Exercise 5

This exercise is intended to illustrate the definition of
basis sets with different numbers of orbitals and localization
radii in SIESTA. It is based on the H2O molecule.

You will find three directories: SZ, DZ and DZP, 
in which you will find input files for a H2O molecule 
which will be solved with three different basis sets:
single-Z, double-Z and double-Z plus polarizarion,
respectively. The runs will consist in structural relaxations
via Conjugate gradients, to find the equilibrium structure
of the molecule for each of the bases utilized.

The bases are defined through these three lines:

PAO.BasisSize DZP
PAO.EnergyShift  500.0 meV
PAO.Splitnorm  0.15

where the first one defines the number of orbitals in the
basis set (in this case, a double-Z plus polarization, which
means two shells of s orbitals, two shells of p orbitals,
and a polarization shell of d orbitals for oxygen,
and two shells of s orbitals and one shell of polarization
p orbitals for H); the second line indicates the energy shift
parameter, that determines the cutoff radius of each of the 
orbitals; and the third one is the Split norm parameter,
which defines the radius of the second-Z orbital in the case
of double-Z bases.

You should do runs for each of the basis sets, changing
the PAO.EnergyShift parameter, and look at the results
as a function of basis size and localization radius (or energy shift).
In particular, you should look at:

- Total energy
- Bond lenghts at the relaxed structure
- Bond angles at the relaxed structure
- CPU time
- Radius of each of the orbitals
- Shape of the orbitals

You have some files with results that you should be
able to reproduce in the Out directories.

What is the best basis set that you have found?

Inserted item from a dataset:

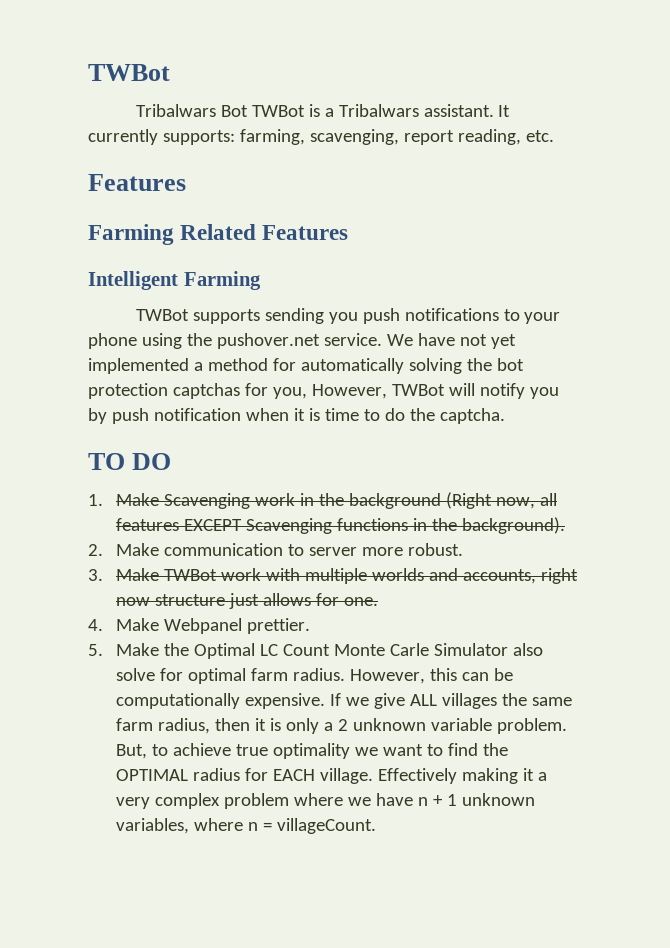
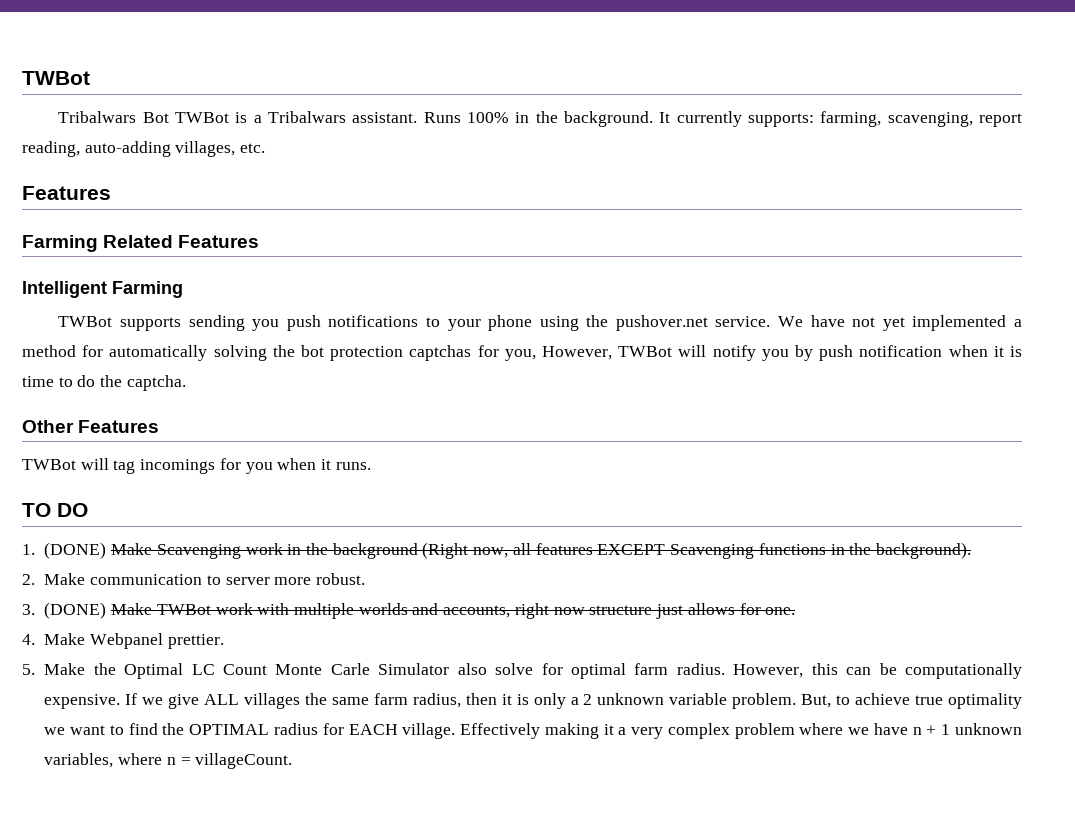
(494, 110) none -> [423,111,654,127] Runs 100% in the background.
(521, 137) none -> [84,141,236,157] auto-adding villages,
(505, 416) none -> [22,420,160,433] [22,458,371,474] // Other Features // TWBot will tag incomings for you when it runs.
(103, 500) none -> [44,542,107,559] (DONE)
(103, 575) none -> [44,602,107,619] (DONE)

Why?
How do the results compare with experiment? 
What do you consider a reasonable basis for the
molecule, if you need an accuracy in the geometry
of about 1%??   In order to assess convergence with
respect to basis set size, should you compare the results
with the experimental ones, or with those of a converged basis
set calculation?

Tip 1.: In order to find the bond lenghts and bond angles,
it is helpful to use the Molekel program.  Load the h2o.ANI
file (which contains the coordinates of the molecule during the
relaxation), and use the 'Geometry' option (left button of the mouse)
to measure bond lengths and angles.

Tip 2.: You can see the radii of the orbitals in the
output file, just after the line reading:
printput: Basis input -----------------------------------------------

Tip 3.: You can look at the shape of the orbitals by plotting the
contents of the ORB* files generated by SIESTA.